Change detection outputs:
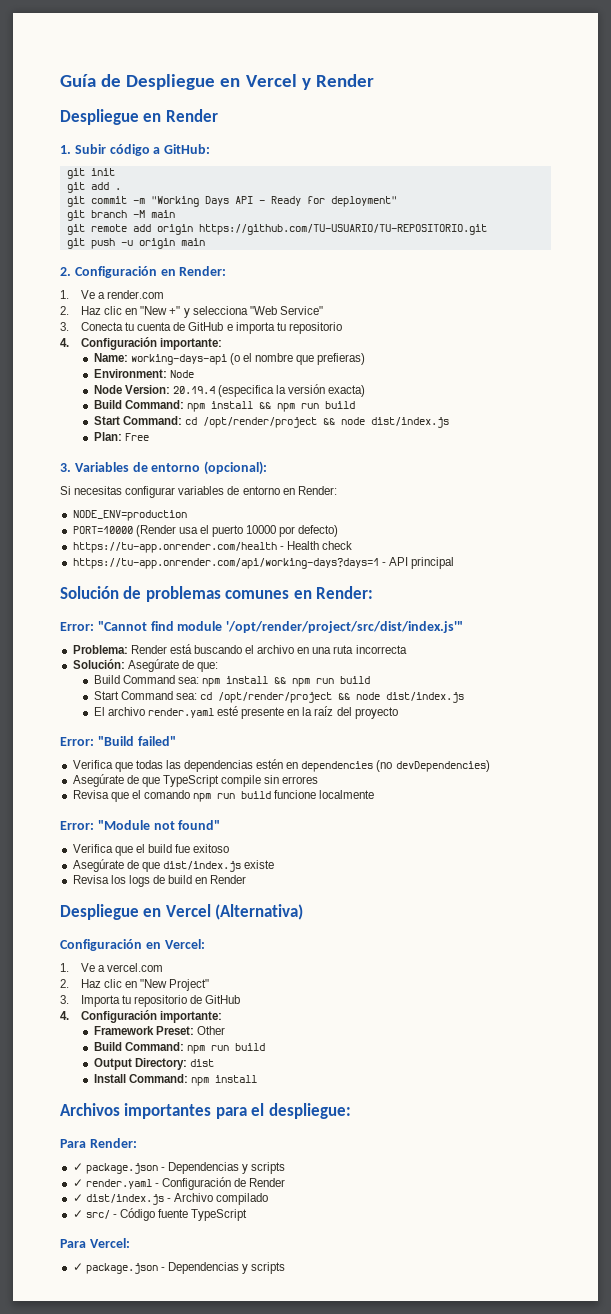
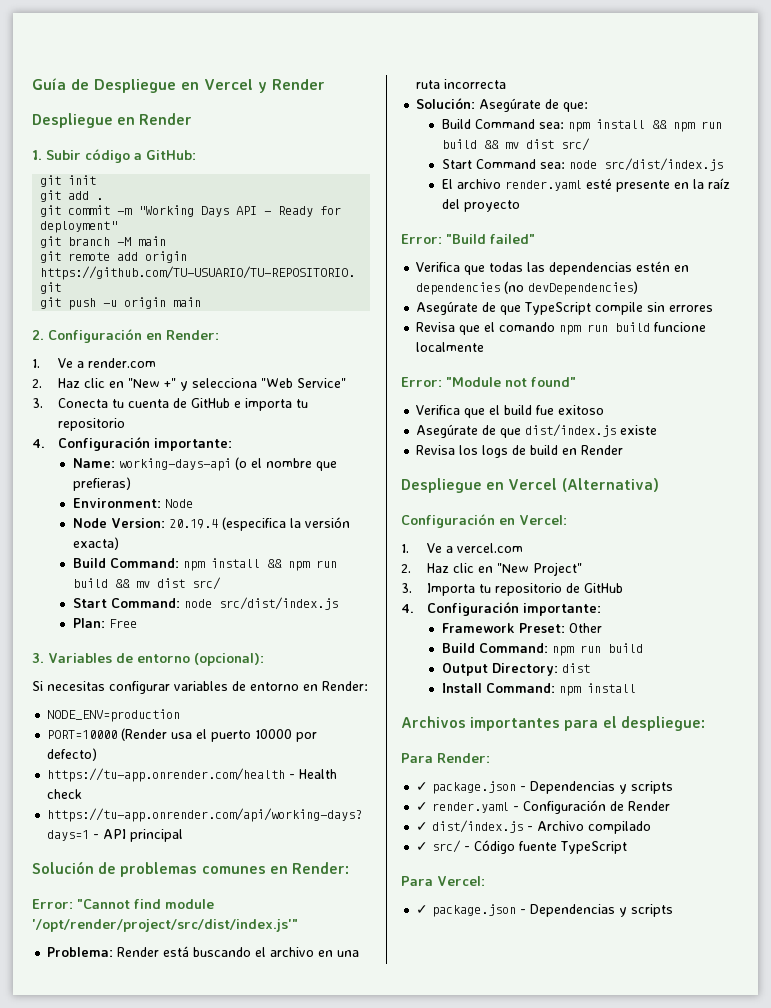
- Build Command: npm install && npm run build
- Start Command: cd /opt/render/project && node dist/index.js
+ Build Command: npm install && npm run build && mv dist src/
+ Start Command: node src/dist/index.js
- Build Command sea: npm install && npm run build
+ Build Command sea: npm install && npm run build && mv dist src/
- Start Command sea: cd /opt/render/project && node dist/index.js
+ Start Command sea: node src/dist/index.js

TRY IT
Which lines above include the word "render"? Show each one.

TASK SOLUTION
- Start Command: cd /opt/render/project && node dist/index.js
- Start Command sea: cd /opt/render/project && node dist/index.js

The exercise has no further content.